> THE PROBLEM:
Starting with the first line below, extract each line through the one that contains "[91,583,156,594] Download ->", inclusive, excluding pictures.

################

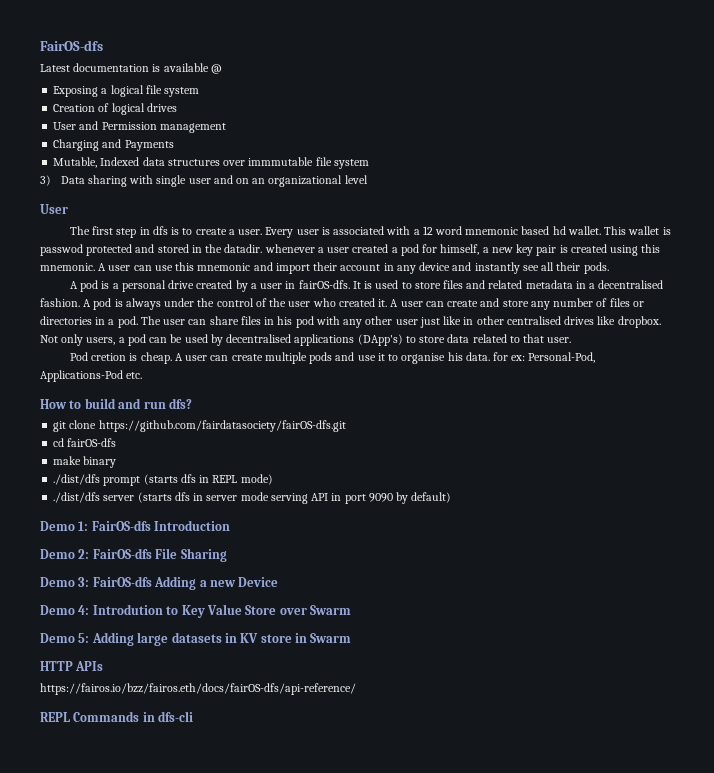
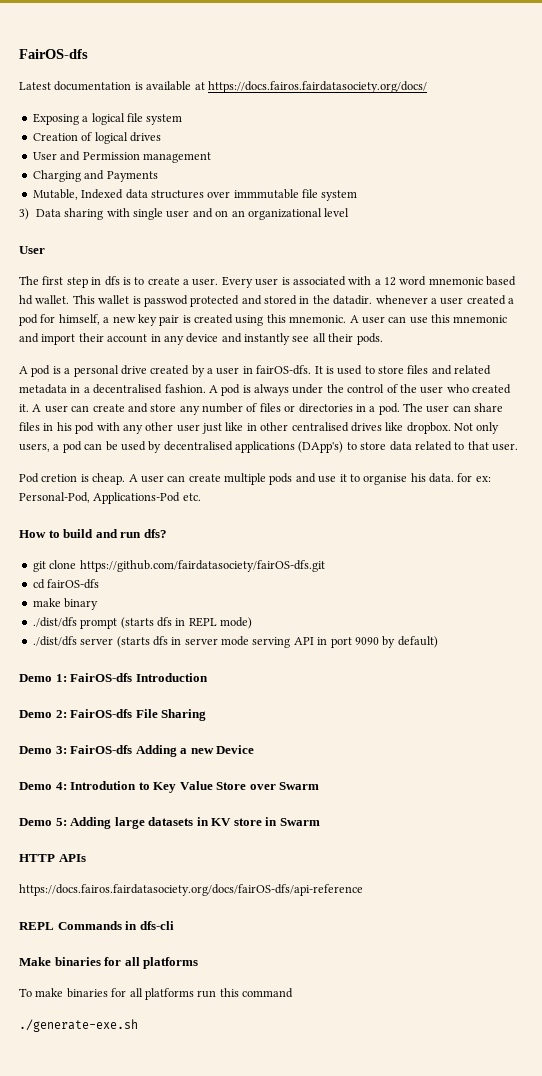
[210,64,222,74] @ -> [194,81,427,93] at https://docs.fairos.fairdatasociety.org/docs/
[40,683,356,695] https://fairos.io/bzz/fairos.eth/docs/fairOS-dfs/api-reference/ -> [19,884,363,896] https://docs.fairos.fairdatasociety.org/docs/fairOS-dfs/api-reference
(194, 716) none -> [19,957,199,969] [19,988,293,1000] [19,1019,138,1032] // Make binaries for all platforms // To make binaries for all platforms run this command // ./generate-exe.sh

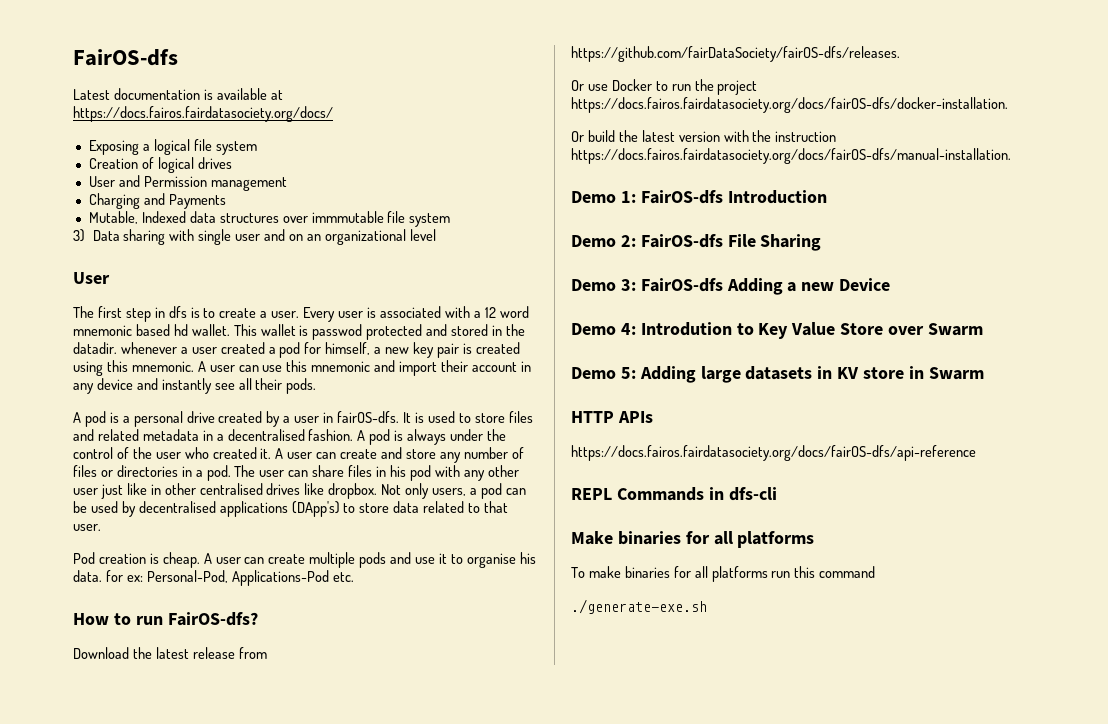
[41,474,78,482] cretion -> [98,553,146,564] creation
[63,529,167,538] [32,560,325,572] [32,579,100,589] [32,598,99,610] [32,617,252,629] [32,636,438,648] build and run dfs? // git clone https://github.com/fairdatasociety/fairOS-dfs.git // cd fairOS-dfs // make binary // ./dist/dfs prompt (starts dfs in REPL mode) // ./dist/dfs server (starts dfs in server mode serving API in port 9090 by default) -> [135,612,258,626] [73,647,267,659] [571,46,900,62] [571,79,758,95] [571,97,1008,113] [571,130,837,142] [571,148,1011,164] run FairOS-dfs? // Download the latest release from https://github.com/fairDataSociety/fairOS-dfs/releases. // Or use Docker to run the project https://docs.fairos.fairdatasociety.org/docs/fairOS-dfs/docker-installation. // Or build the latest version with the instruction https://docs.fairos.fairdatasociety.org/docs/fairOS-dfs/manual-installation.

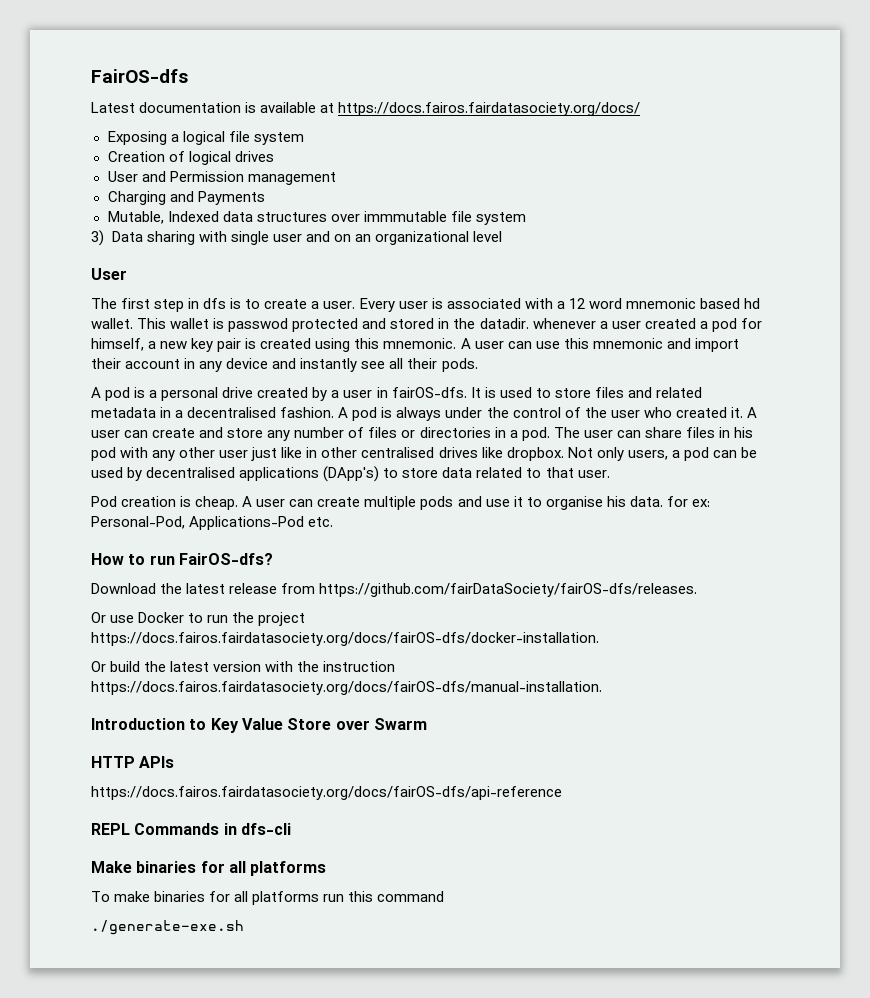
[571,190,827,204] [571,234,822,251] [571,278,891,295] [571,322,732,336] Demo 1: FairOS-dfs Introduction // Demo 2: FairOS-dfs File Sharing // Demo 3: FairOS-dfs Adding a new Device // Demo 4: Introdution -> [91,718,185,730] Introduction
[571,366,984,383] // Demo 5: Adding large datasets in KV store in Swarm -> (427, 724) none

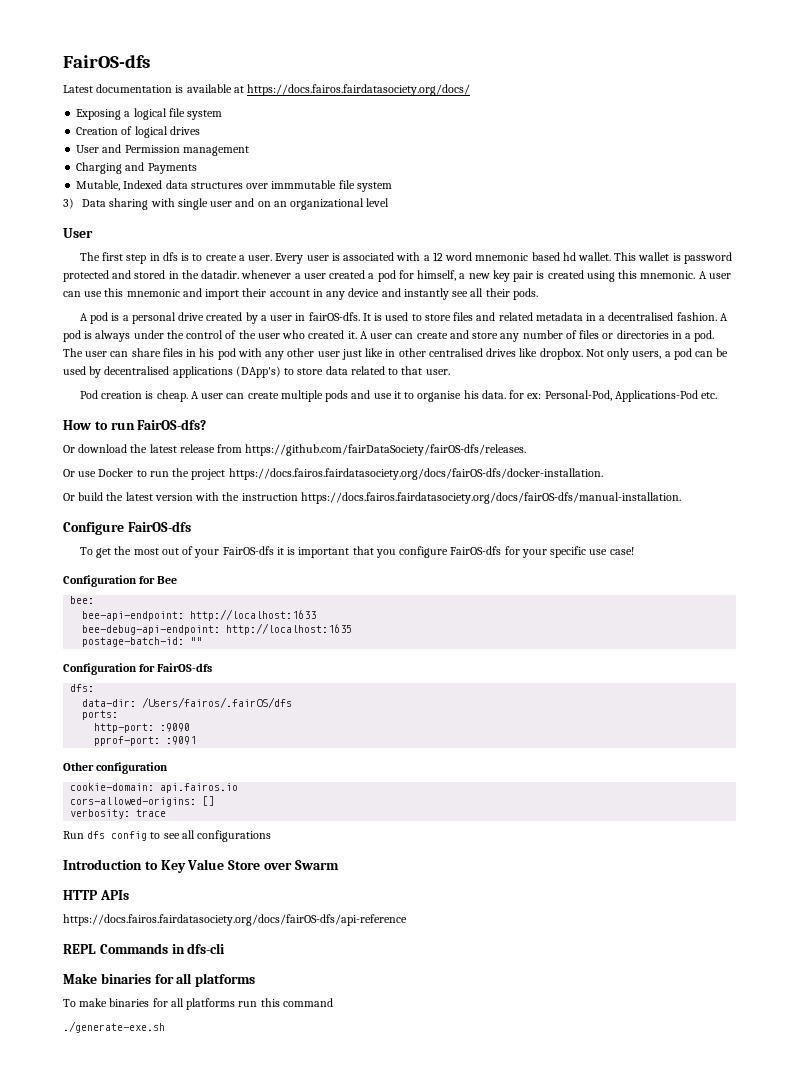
[228,318,289,332] passwod -> [683,252,732,264] password
[91,583,156,594] Download -> [63,444,128,453] Or download
(602, 688) none -> [63,521,191,535] [79,546,634,558] [63,575,178,587] [70,596,95,604] [82,609,317,621] [82,623,353,635] [82,637,203,647] [63,663,213,675] [70,684,95,692] [82,697,293,708] [82,710,119,720] [94,723,191,733] [94,736,197,746] [63,762,169,774] [70,783,239,793] [70,796,215,807] [70,809,167,819] [63,830,272,842] // Configure FairOS-dfs // To get the most out of your FairOS-dfs it is important that you configure FairOS-dfs for your specific use case! // Configuration for Bee // bee: // bee-api-endpoint: http://localhost:1633 // bee-debug-api-endpoint: http://localhost:1635 // postage-batch-id: "" // Configuration for FairOS-dfs // dfs: // data-dir: /Users/fairos/.fairOS/dfs // ports: // http-port: :9090 // pprof-port: :9091 // Other configuration // cookie-domain: api.fairos.io // cors-allowed-origins: [] // verbosity: trace // Run dfs config to see all configurations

################

> COMPLETED TASK:
[210,64,222,74] @ -> [194,81,427,93] at https://docs.fairos.fairdatasociety.org/docs/
[40,683,356,695] https://fairos.io/bzz/fairos.eth/docs/fairOS-dfs/api-reference/ -> [19,884,363,896] https://docs.fairos.fairdatasociety.org/docs/fairOS-dfs/api-reference
(194, 716) none -> [19,957,199,969] [19,988,293,1000] [19,1019,138,1032] // Make binaries for all platforms // To make binaries for all platforms run this command // ./generate-exe.sh

[41,474,78,482] cretion -> [98,553,146,564] creation
[63,529,167,538] [32,560,325,572] [32,579,100,589] [32,598,99,610] [32,617,252,629] [32,636,438,648] build and run dfs? // git clone https://github.com/fairdatasociety/fairOS-dfs.git // cd fairOS-dfs // make binary // ./dist/dfs prompt (starts dfs in REPL mode) // ./dist/dfs server (starts dfs in server mode serving API in port 9090 by default) -> [135,612,258,626] [73,647,267,659] [571,46,900,62] [571,79,758,95] [571,97,1008,113] [571,130,837,142] [571,148,1011,164] run FairOS-dfs? // Download the latest release from https://github.com/fairDataSociety/fairOS-dfs/releases. // Or use Docker to run the project https://docs.fairos.fairdatasociety.org/docs/fairOS-dfs/docker-installation. // Or build the latest version with the instruction https://docs.fairos.fairdatasociety.org/docs/fairOS-dfs/manual-installation.

[571,190,827,204] [571,234,822,251] [571,278,891,295] [571,322,732,336] Demo 1: FairOS-dfs Introduction // Demo 2: FairOS-dfs File Sharing // Demo 3: FairOS-dfs Adding a new Device // Demo 4: Introdution -> [91,718,185,730] Introduction
[571,366,984,383] // Demo 5: Adding large datasets in KV store in Swarm -> (427, 724) none

[228,318,289,332] passwod -> [683,252,732,264] password
[91,583,156,594] Download -> [63,444,128,453] Or download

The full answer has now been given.